Les répercussions de la guerre civile soudanaise continuent de peser sur la stabilité régionale. Face à un débordement direct des violences sur son propre territoire, le gouvernement tchadien vient de réagir par une décision sécuritaire majeure.
Selon les informations rapportées par la chaîne Al Jazeera, N’Djamena a officiellement fermé sa frontière orientale avec le Soudan. Cette mesure fait suite à des affrontements meurtriers survenus samedi dans la ville frontalière de Tina. Le bilan de ces violences s’élève à cinq soldats tchadiens et trois civils tués, ainsi que douze blessés.
Les combats en question ont impliqué les Forces de soutien rapide (FSR) et des miliciens fidèles au gouvernement soudanais. Face à cette incursion, les autorités tchadiennes ont indiqué lundi que la frontière resterait fermée jusqu’à nouvel ordre, invoquant des « incursions répétées et des violations commises par les forces impliquées dans le conflit au Soudan ».
Dans un communiqué officiel, le gouvernement précise que cette démarche « vise à prévenir tout risque de propagation du conflit sur notre sol, à protéger nos concitoyens et les populations réfugiées, et à garantir la stabilité et l’intégrité territoriale de notre pays ». Le ministère a toutefois souligné que des dérogations pourraient être accordées pour des raisons strictement humanitaires, sous réserve d’une approbation préalable.

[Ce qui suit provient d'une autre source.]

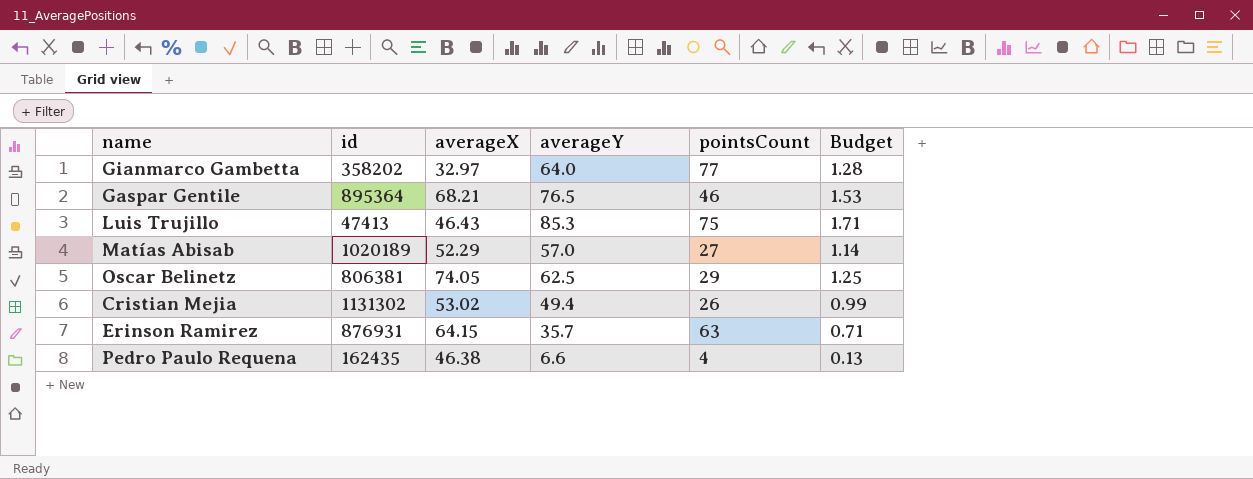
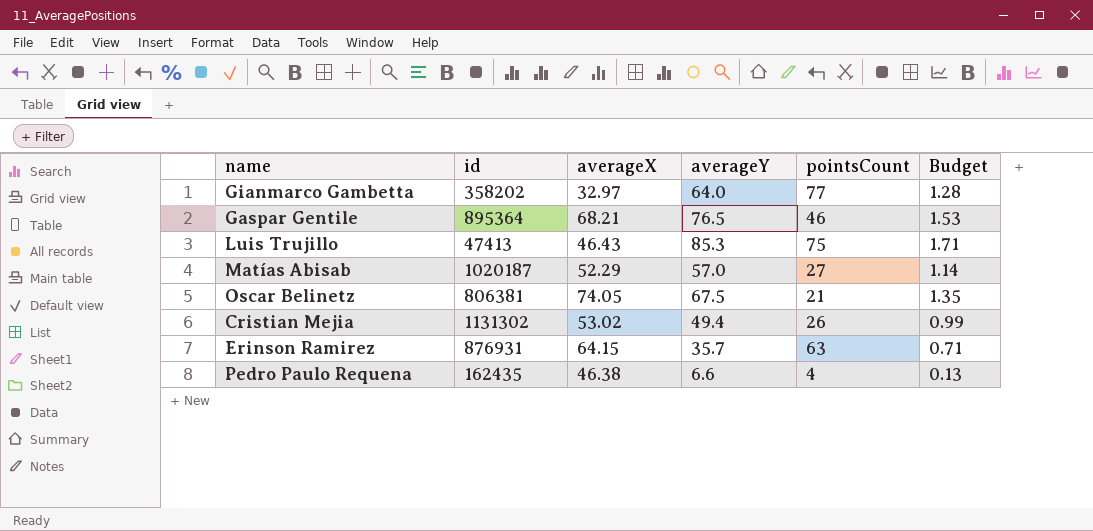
Matías Abisab | id: 1020189 -> 1020187
Oscar Belinetz | averageY: 62.5 -> 67.5
Oscar Belinetz | pointsCount: 29 -> 21
Oscar Belinetz | Budget: 1.25 -> 1.35

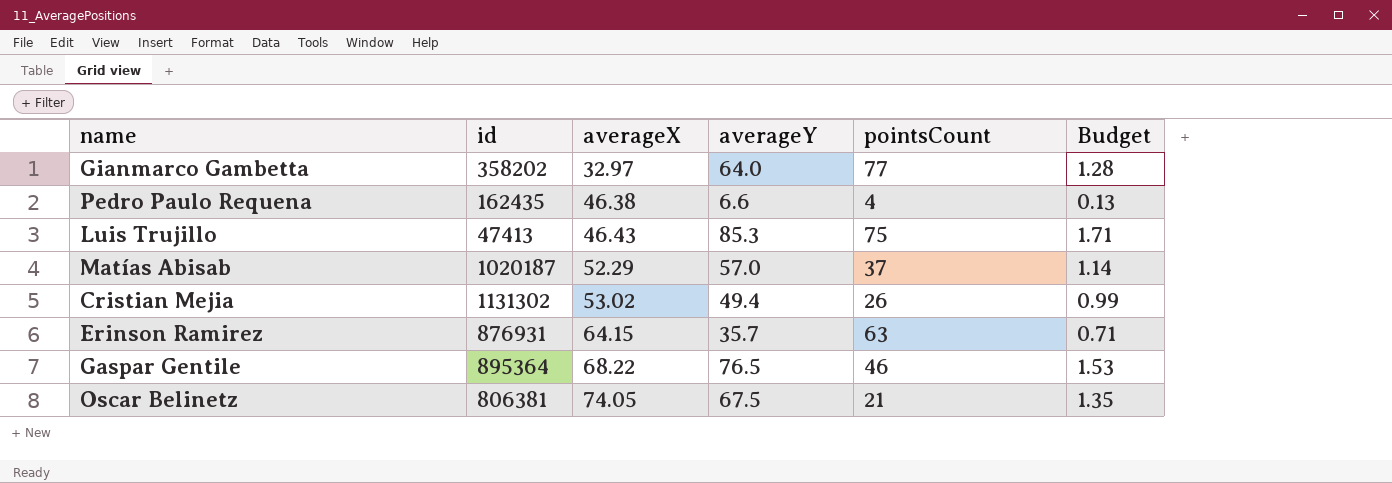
row order: none -> averageX ascending
Matías Abisab | pointsCount: 27 -> 37
Gaspar Gentile | averageX: 68.21 -> 68.22

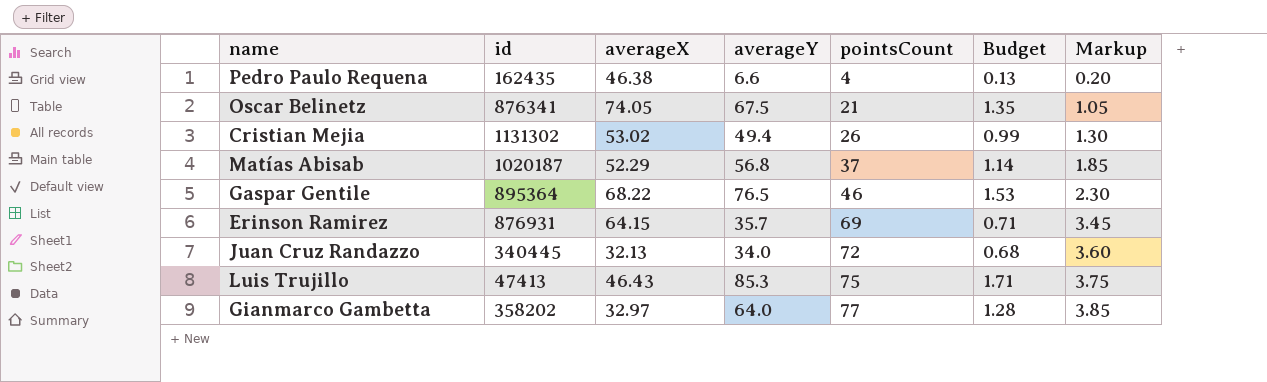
row order: averageX ascending -> pointsCount ascending
column Markup | formula: none -> [pointsCount] * 0.05
Oscar Belinetz | id: 806381 -> 876341
Matías Abisab | averageY: 57.0 -> 56.8
Erinson Ramirez | pointsCount: 63 -> 69
row Juan Cruz Randazzo: none -> 340445 | 32.13 | 34.0 | 72 | 0.68 | 3.60

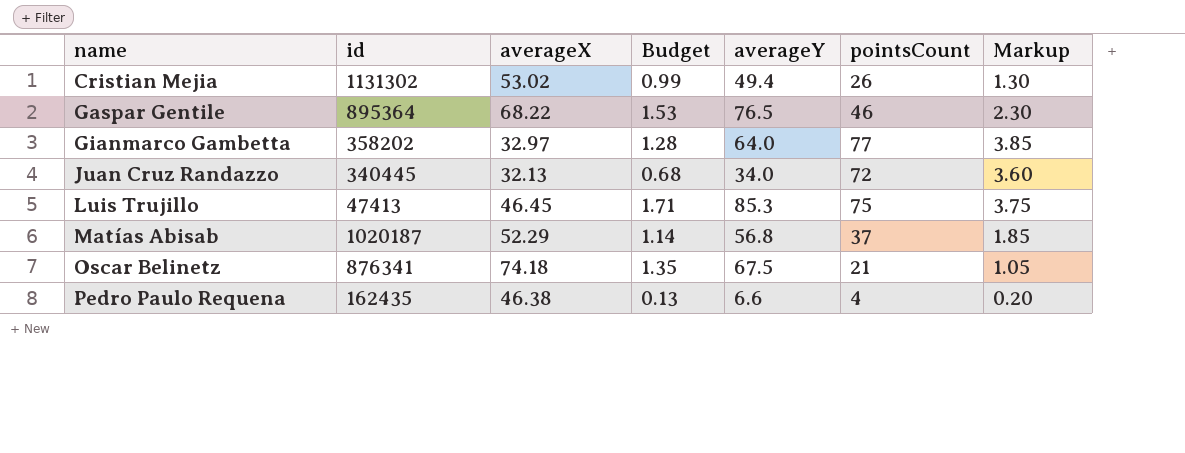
row order: pointsCount ascending -> name ascending
column Budget | position: 6 -> 4
row Erinson Ramirez: 876931 | 64.15 | 35.7 | 69 | 0.71 | 3.45 -> none
Luis Trujillo | averageX: 46.43 -> 46.45
Oscar Belinetz | averageX: 74.05 -> 74.18

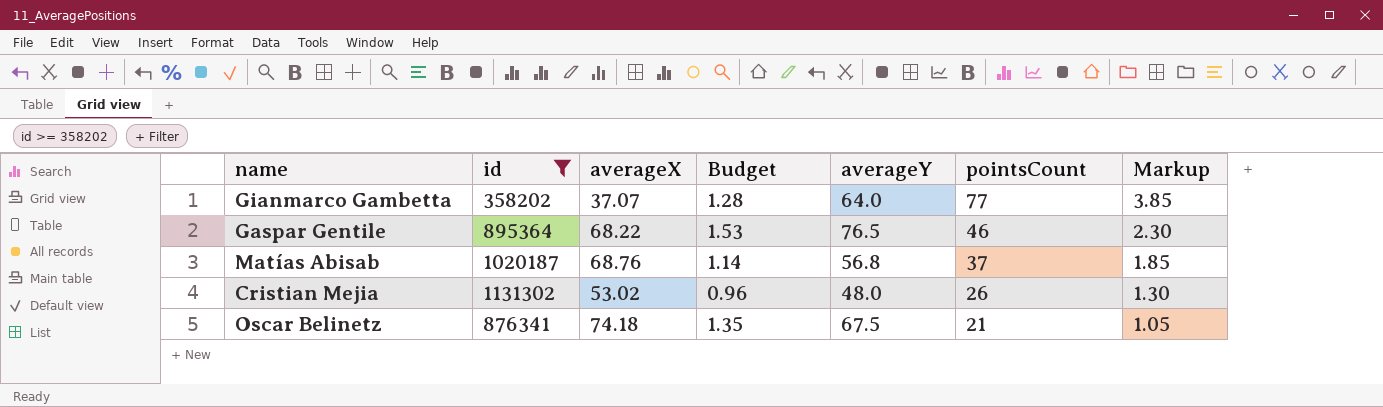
filter: none -> id >= 358202
row order: name ascending -> pointsCount descending
Gianmarco Gambetta | averageX: 32.97 -> 37.07
Matías Abisab | averageX: 52.29 -> 68.76
Cristian Mejia | Budget: 0.99 -> 0.96
Cristian Mejia | averageY: 49.4 -> 48.0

Pour sécuriser la zone, des troupes tchadiennes supplémentaires sont actuellement en cours de déploiement. Un officier des gardes-frontières basé à Tina a confirmé la nécessité de ces renforts pour assurer la protection des civils du côté tchadien. Cette escalade intervient dans un contexte de forte pression démographique, le Tchad accueillant aujourd’hui près d’un million de réfugiés fuyant les combats de l’autre côté de la frontière.
Déclenché en avril 2023, le conflit opposant les Forces armées soudanaises (FAS) du général Abdel Fattah al-Burhan aux FSR de Mohamed Hamdan Dagalo a déjà dévasté le pays voisin. Selon l’Organisation mondiale de la santé, le bilan dépasse les 40 000 victimes depuis le début des hostilités, tandis que 11 millions de personnes ont été contraintes de fuir leurs foyers, engendrant l’une des pires crises humanitaires au monde selon les Nations Unies.